Press Archive

GPUs versus CPUs: Apples and Oranges?

Published 04/01/2011

(This article by SDSC's Jan Zverina, was published March 22, 2011on the TeraGrid website)

The news late last year that China's GPU-rich Tianhe-1A supercomputer was ranked the fastest system in the world focused attention - and a lot of discussion - within the HPC community about the advantages of graphics processing units (GPUs) versus central processing units (CPUs) used in many systems.

While GPUs have for several years primarily been used as fast video game engines to process 3D functions, simulate movement and other mathematically intensive operations that might otherwise strain some CPUs, the newest GPUs are capable of more than making whiz-bang images or movies.
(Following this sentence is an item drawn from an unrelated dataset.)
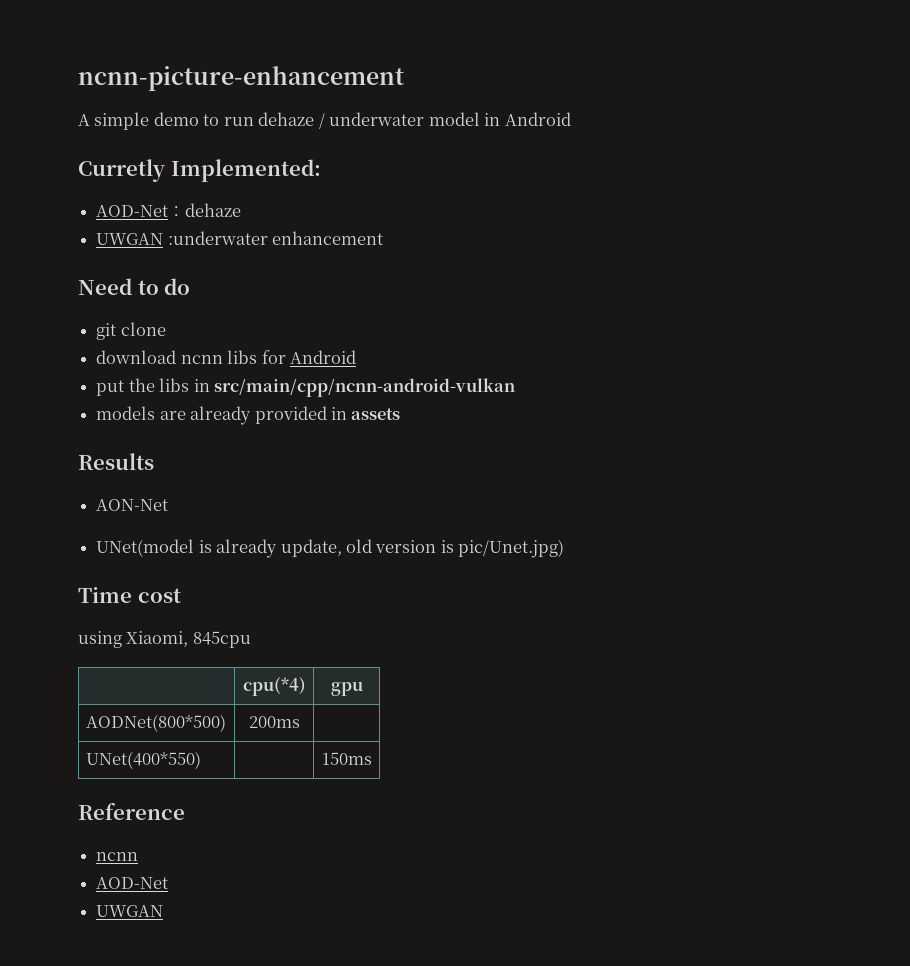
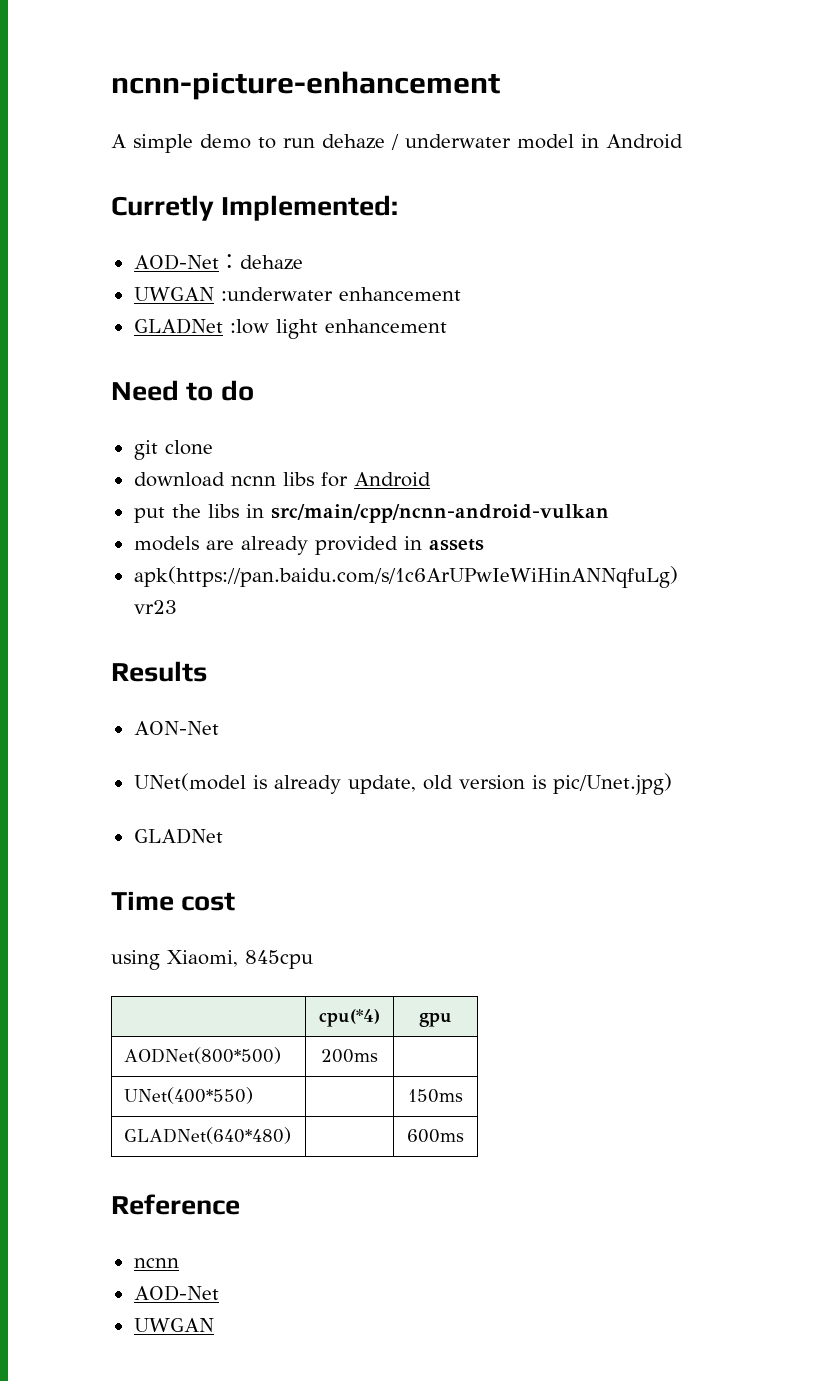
(384, 238) none -> [133,318,447,339] // GLADNet :low light enhancement
(401, 414) none -> [133,566,678,588] [133,600,177,614] // apk(https://pan.baidu.com/s/1c6ArUPwIeWiHinANNqfuLg) vr23
(565, 548) none -> [133,828,223,844] // GLADNet
(372, 758) none -> [124,1127,292,1144] [407,1129,464,1143] // GLADNet(640*480) | | 600ms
Peter Varhol, a contributing editor for the online magazine Desktop Engineering (DE), says GPUs are now capable of performing high-end computations such as those used in engineering applications, in some instances as much as 20 times faster.

However, as Varhol wrote in an article for DE late last year, GPUs don't necessarily trump CPUs every time. In fact, when it comes to engineering-intensive applications, comparing CPUs with GPUs "is like comparing apples with oranges."

"The GPU remains a specialized processor, and its performance in graphics computation belies a host of difficulties to perform true general-purpose computing," Varhol wrote. "The processors themselves require rewriting any software; they have rudimentary programming tools, as well as limits in programming languages and features."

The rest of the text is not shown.